Es gibt hier Wälder, die einmalig sind auf der Welt. Sie tragen einen wunderschön klingenden Namen: Laurisilva. Lorbeerwald, immergrün, mit glänzenden Blättern, die horizontalen Niederschlag ermöglichen. Sie nehmen Feuchtigkeit aus den Nordostpassaten und geben diese an den Boden ab. Es knarzt und ächzt in den Wäldern. Langsam arbeiten sich die hohen Töne durchs Dickicht. Von den Stämmen hängen Moose wie lange Bärte, die Stämme sind knorrig und schief wie bei Hänsel und Gretel. Nebelfetzen brechen durch Lichtungen, doch ehe man die Feuchtigkeit spürt, lösen sie sich auf. Es bleibt nur ein kühler Hauch. Im Dunkeln möchte man hier nicht wandern, man würde den Wind noch lauter hören, so ganz allein im Wald.

Die Wanderer

Oft schon in den frühen Morgenstunden schieben sich die Wanderer oben in den Bergen durch die Landschaft. Mit festem Schritt laufen sie meist paarweise weite Wege, durch die Nebelwälder und den Nationalpark Garajonay mit seinen grandiosen, wilden Felsen. Regelmäßig klacken ihre Teleskopstöcke auf dem trockenen Boden der Insel. Tack, tack. Sie sehen so aus, als wären sie schon ewig gelaufen. Dabei können sie die 700 Meter vom Meer gar nicht so schnell hochgestiegen sein, oder sind sie im Mondlicht losmarschiert? Vielleicht geht es ihnen aber auch um etwas anderes. Vielleicht wollen sie nur weg von dieser einlullenden Welt unten am Strand, weil sie spüren, dass die größte Gefahr im Paradies der Selbstbetrug ist. Die Wanderer haben die Hippies abgelöst, sie prägen heute die Insel. Und so müssen sie dem Müßiggang misstrauen, für den sich einst die Hippies entschieden hatten. Und der Sonne und den endlosen Tagen an der Playa des Ingles mit ihren wilden Wellen.

Das Meer

Unten am Meer verbreitet Pieter, der Holländer, der bei Capitano Claudio arbeitet, weiter gute Laune. Er hat es besser als die Wanderer oben in der Sonne, weil er von Delfinen und Walen erzählen darf. Also muss man mit dem Boot hinaus aufs Meer zu den Tümmlern und Grindwalen. Das Geld dafür, 27 Euro, sammelt Capitano Claudio ein. Ein- oder zweimal die Woche findet in seinem ¸¸Club de Mar" in Vueltas ein Vorführabend über Delfine statt, unterlegt mit sanfter Sphärenmusik. Nach einer Weile funktioniert der Ton nicht mehr optimal und man kann den Tieren wieder in Ruhe beim Springen zugucken. Pieter meint: ¸¸Das is di Magie von di Insel. In eine halbe Jahr is immer alles kaputt."
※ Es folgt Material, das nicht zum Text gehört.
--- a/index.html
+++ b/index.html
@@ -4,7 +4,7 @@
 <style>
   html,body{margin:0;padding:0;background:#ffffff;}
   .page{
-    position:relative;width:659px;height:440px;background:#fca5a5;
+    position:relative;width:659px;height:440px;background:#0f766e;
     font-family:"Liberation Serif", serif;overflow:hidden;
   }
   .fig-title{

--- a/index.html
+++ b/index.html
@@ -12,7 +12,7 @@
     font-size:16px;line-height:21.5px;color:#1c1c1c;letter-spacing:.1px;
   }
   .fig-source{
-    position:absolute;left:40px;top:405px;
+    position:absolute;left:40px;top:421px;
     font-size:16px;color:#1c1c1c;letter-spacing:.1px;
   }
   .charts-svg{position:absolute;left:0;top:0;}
Am nächsten Tag geht es mit der Segelyacht Triana hinaus aufs Meer, diesmal mit Sven aus Groningen und Bernd aus Deutschland. ¸¸Vor der Südwestküste La Gomeras kommen mehr als 20 Wal- und Delfinarten vor - eine Artenvielfalt, die man kaum sonst irgendwo erleben kann", sagt Sven. Sven ist der Meeresbiologe, und Bernd ist der Skipper, ernst blickt er aufs Meer, heute geht es ja um was. ¸¸Um die Tiere", sagt Sven. Vielleicht arbeiten deshalb so viele Holländer bei Capitano Claudio.
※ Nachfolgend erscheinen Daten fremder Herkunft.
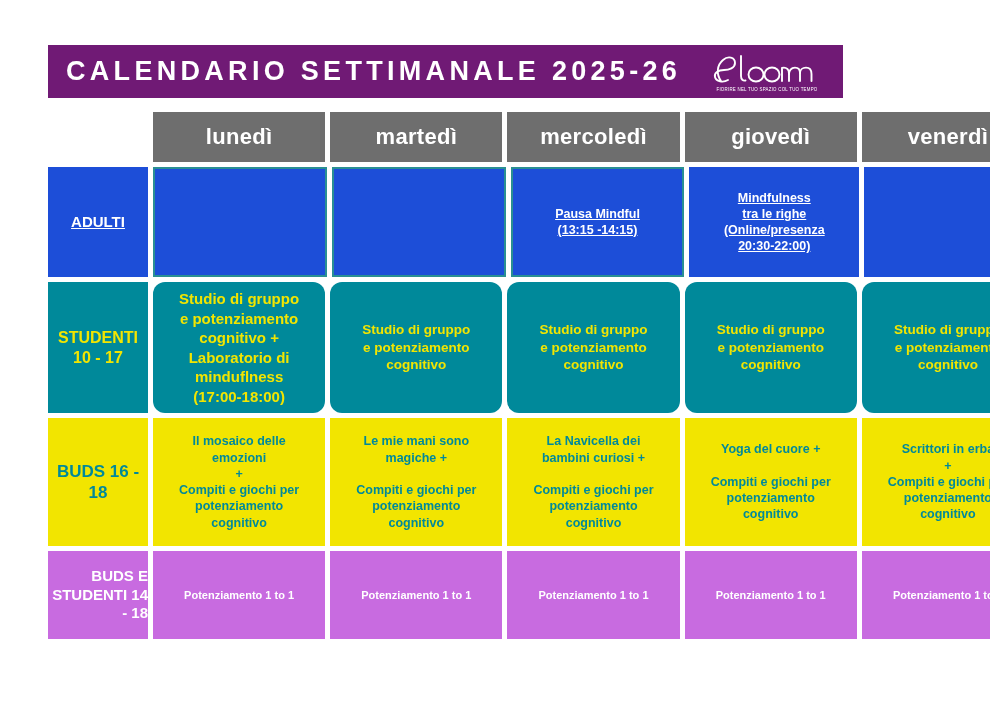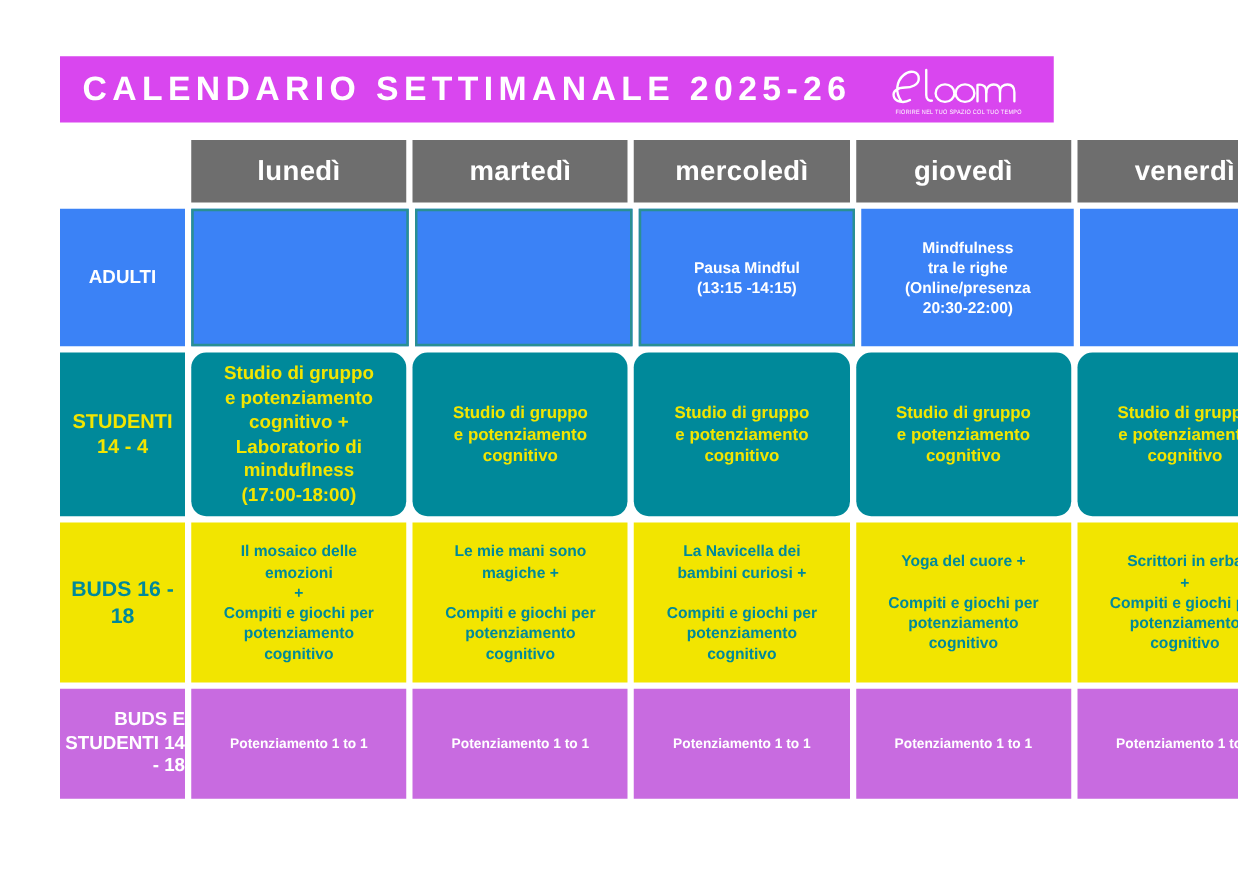--- a/index.html
+++ b/index.html
@@ -21,7 +21,7 @@
     top: 45px;
     width: 795px;
     height: 53px;
-    background: #d946ef;
+    background: #701a75;
     display: flex;
     align-items: center;
     justify-content: flex-start;

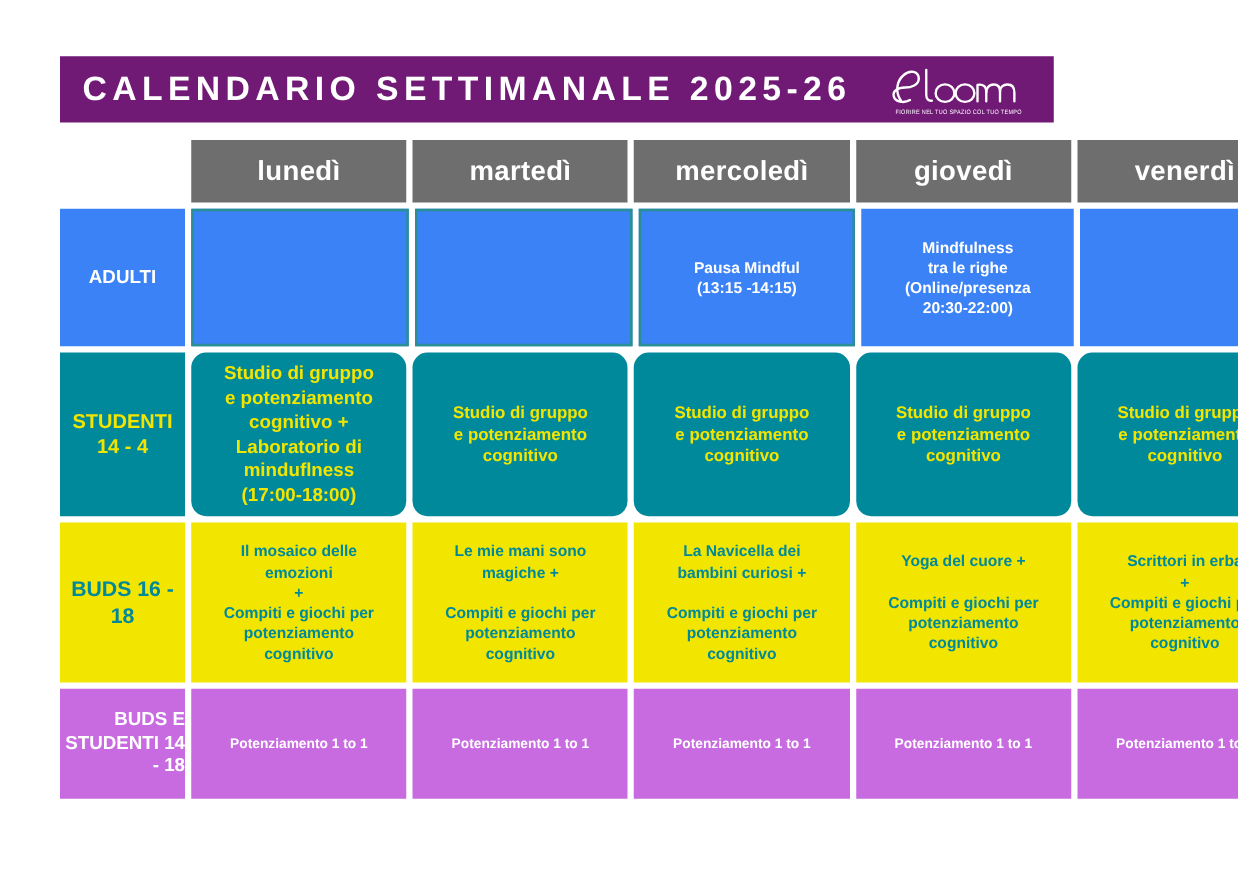--- a/index.html
+++ b/index.html
@@ -104,7 +104,7 @@
 
   
   .theme-orange .label-cell,
-  .theme-orange .day-cell { background: #3b82f6; color: #ffffff; }
+  .theme-orange .day-cell { background: #1d4ed8; color: #ffffff; text-decoration: underline; }
   .theme-teal .label-cell,
   .theme-teal .day-cell   { background: #00899a; color: #f2e500; }
   .theme-yellow .label-cell,

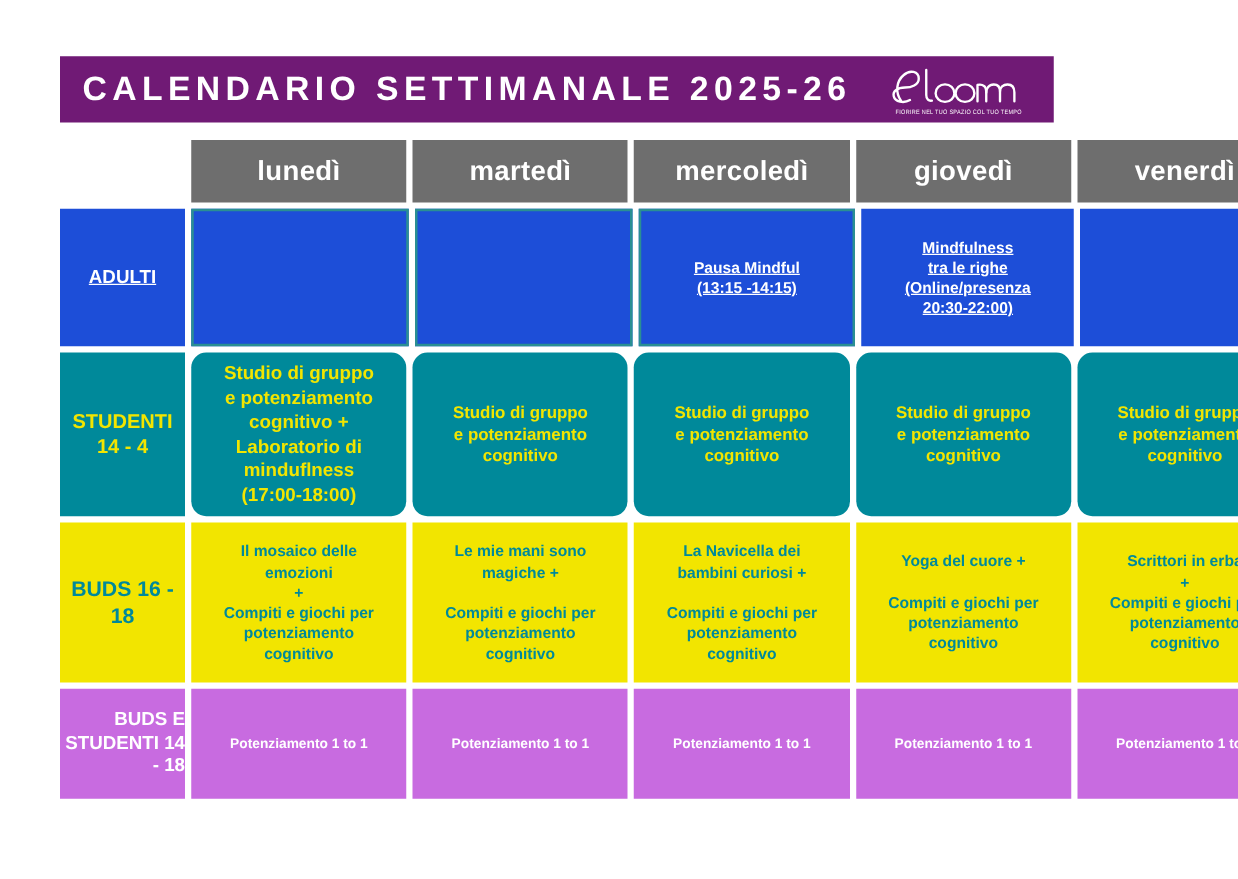--- a/index.html
+++ b/index.html
@@ -200,7 +200,7 @@
 
   <div class="row row-studenti theme-teal">
     <div class="label-cell">STUDENTI
-14 - 4</div>
+10 - 17</div>
     <div class="day-cell">
         <span class="cell-text big">Studio di gruppo
 e potenziamento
Sven versenkt derweil irgendwo draußen auf dem Meer ein kleines Netz im Wasser, um den Planktongehalt zu messen. Das klingt alles sehr wissenschaftlich, im ¸¸Club de Mar" hängen Kurven mit der Wal- und Delfinhäufigkeit, außerdem hat man 2001 die Internationale Umweltauszeichnung ¸¸Tourismus und Umwelt" bekommen, für schonende Wal- und Delfinbeobachtung. Und dort informieren Capitano Claudio und seine Leute auch über die mittlerweile verbotenen Sonarexperimente der Amerikaner, die Walen die Orientierung rauben.
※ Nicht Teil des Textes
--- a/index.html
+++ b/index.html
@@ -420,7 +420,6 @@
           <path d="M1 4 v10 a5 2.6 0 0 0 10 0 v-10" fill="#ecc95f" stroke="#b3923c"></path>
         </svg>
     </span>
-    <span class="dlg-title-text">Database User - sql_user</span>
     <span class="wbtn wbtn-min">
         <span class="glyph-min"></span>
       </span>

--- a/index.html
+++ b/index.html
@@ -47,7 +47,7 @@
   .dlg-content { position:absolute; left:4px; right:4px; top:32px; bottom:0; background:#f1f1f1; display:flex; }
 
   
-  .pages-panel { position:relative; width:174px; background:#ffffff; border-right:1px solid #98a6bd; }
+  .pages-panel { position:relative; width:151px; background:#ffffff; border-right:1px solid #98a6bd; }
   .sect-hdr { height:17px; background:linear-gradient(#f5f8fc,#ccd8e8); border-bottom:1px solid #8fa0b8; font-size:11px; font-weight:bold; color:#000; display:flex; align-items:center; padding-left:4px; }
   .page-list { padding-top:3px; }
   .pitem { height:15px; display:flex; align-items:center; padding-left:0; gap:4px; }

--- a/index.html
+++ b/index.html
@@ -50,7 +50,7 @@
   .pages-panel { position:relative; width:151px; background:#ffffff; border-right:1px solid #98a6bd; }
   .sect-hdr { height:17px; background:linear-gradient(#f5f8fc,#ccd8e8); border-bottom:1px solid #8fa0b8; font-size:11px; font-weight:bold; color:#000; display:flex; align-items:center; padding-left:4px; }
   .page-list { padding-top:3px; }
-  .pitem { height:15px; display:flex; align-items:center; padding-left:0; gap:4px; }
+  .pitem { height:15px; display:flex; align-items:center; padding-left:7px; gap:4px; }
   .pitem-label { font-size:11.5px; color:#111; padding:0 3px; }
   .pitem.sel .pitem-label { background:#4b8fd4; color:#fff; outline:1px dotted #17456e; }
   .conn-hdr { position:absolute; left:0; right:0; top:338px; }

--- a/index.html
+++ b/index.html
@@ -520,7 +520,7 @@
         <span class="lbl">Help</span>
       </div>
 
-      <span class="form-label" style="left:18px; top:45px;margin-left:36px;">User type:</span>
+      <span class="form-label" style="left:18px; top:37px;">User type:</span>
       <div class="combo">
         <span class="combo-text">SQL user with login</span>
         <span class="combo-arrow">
Immer wieder dringt die fremde Welt also ein ins Paradies. Drüben bei Teneriffa, dessen markanten Vulkan Teide mit seinen 3717 Metern man schön von Gomera aus sieht, ist aus dem Walbeobachten eine richtige Einnahmequelle für den Tourismus geworden. Eine Million Besucher jährlich auf 20 000 Whale-Watching-Touren pro Jahr bedeuten Weltrekord. Früher durfte man bei den Bootstouren von Capitano Claudio auch immer zu den Delfinen ins Wasser springen. ¸¸Seit vor Teneriffa immer mehr besoffene Touristen mit Flaschen nach den Tieren geworfen haben, ist es verboten", sagt Sven. ¸¸Leider."